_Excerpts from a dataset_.

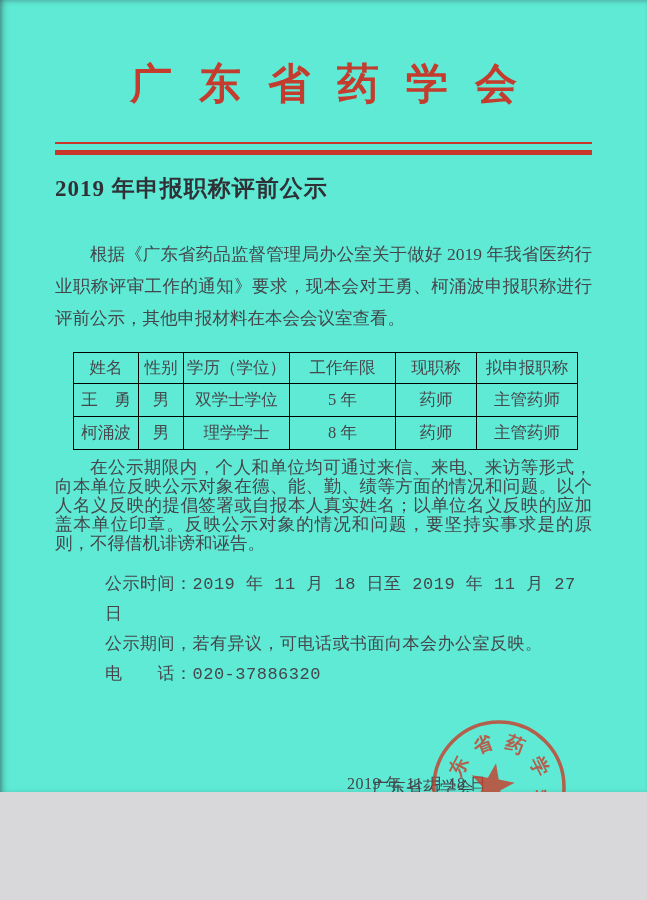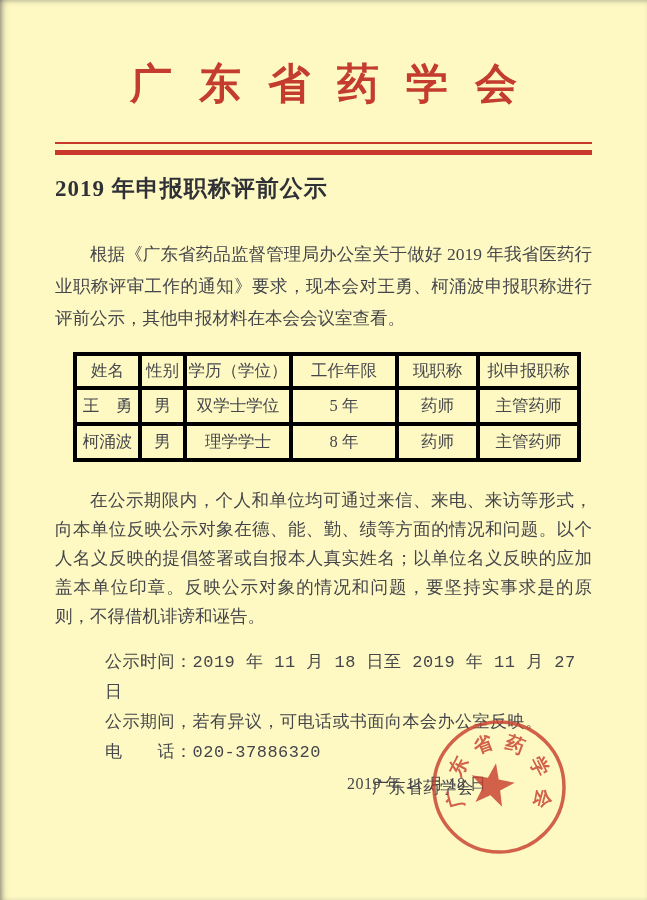--- a/index.html
+++ b/index.html
@@ -6,9 +6,9 @@
   .scan {
     position: relative;
     width: 647px;
-    height: 900px;
+    height: 792px;
     margin: 0 auto;
-    background: #fef9c3;
+    background: #5eead4;
     overflow: hidden;
     font-family: "Liberation Serif", "DejaVu Serif", serif;
     color: #3e3f44;

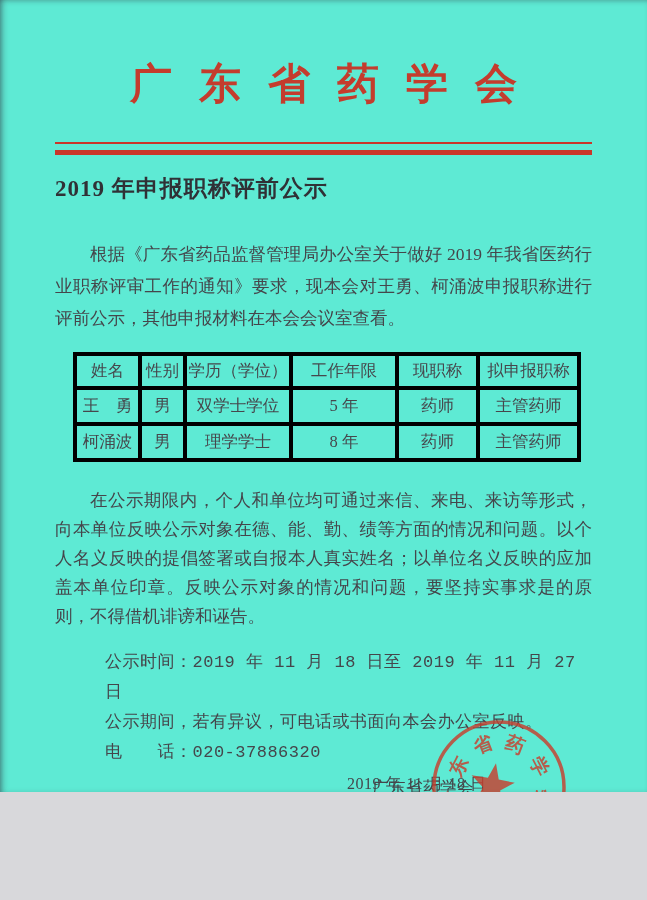--- a/index.html
+++ b/index.html
@@ -59,7 +59,7 @@
     color: #46474c;
   }
   .applicants-table th, .applicants-table td {
-    border: 4px solid #000000;
+    border: 1px solid #000000;
     text-align: center;
     font-weight: normal;
     padding: 0;

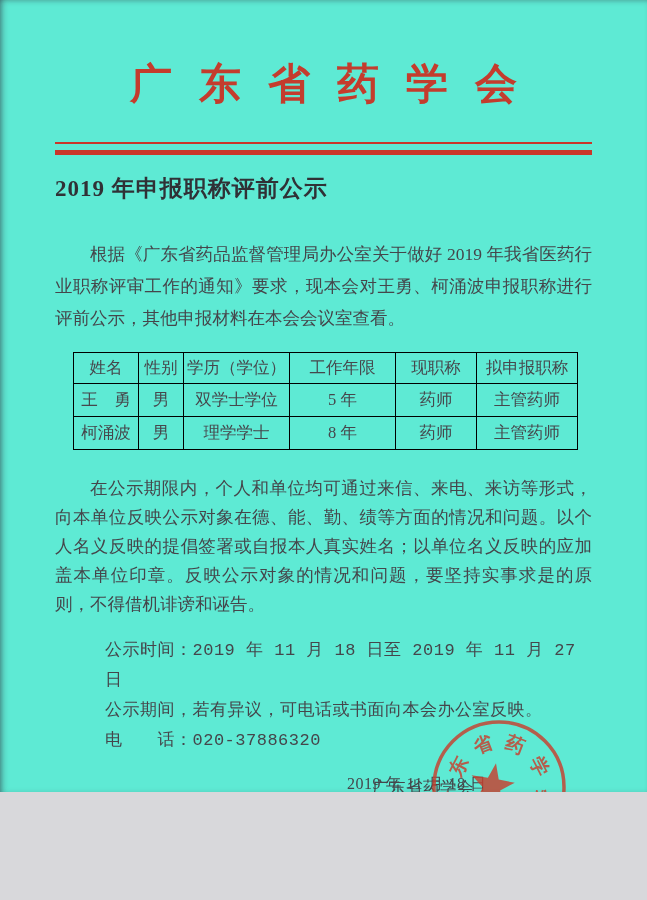--- a/index.html
+++ b/index.html
@@ -48,7 +48,7 @@
     color: #45464b;
   }
   .para-intro { margin-top: 36px; line-height: 32px; }
-  .para-rules { margin-top: 24px;  line-height: 29px; }
+  .para-rules { margin-top: 8px;  line-height: 19px; }
 
   .applicants-table {
     width: 504px;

_TASK GOAL_. Once you reach the line containing "1px solid #000000;", print it and every line after it exactly, through the end of the entries, without any pictures.

_EXERCISE RESULT_.
+    border: 1px solid #000000;
     text-align: center;
     font-weight: normal;
     padding: 0;

--- a/index.html
+++ b/index.html
@@ -48,7 +48,7 @@
     color: #45464b;
   }
   .para-intro { margin-top: 36px; line-height: 32px; }
-  .para-rules { margin-top: 24px;  line-height: 29px; }
+  .para-rules { margin-top: 8px;  line-height: 19px; }
 
   .applicants-table {
     width: 504px;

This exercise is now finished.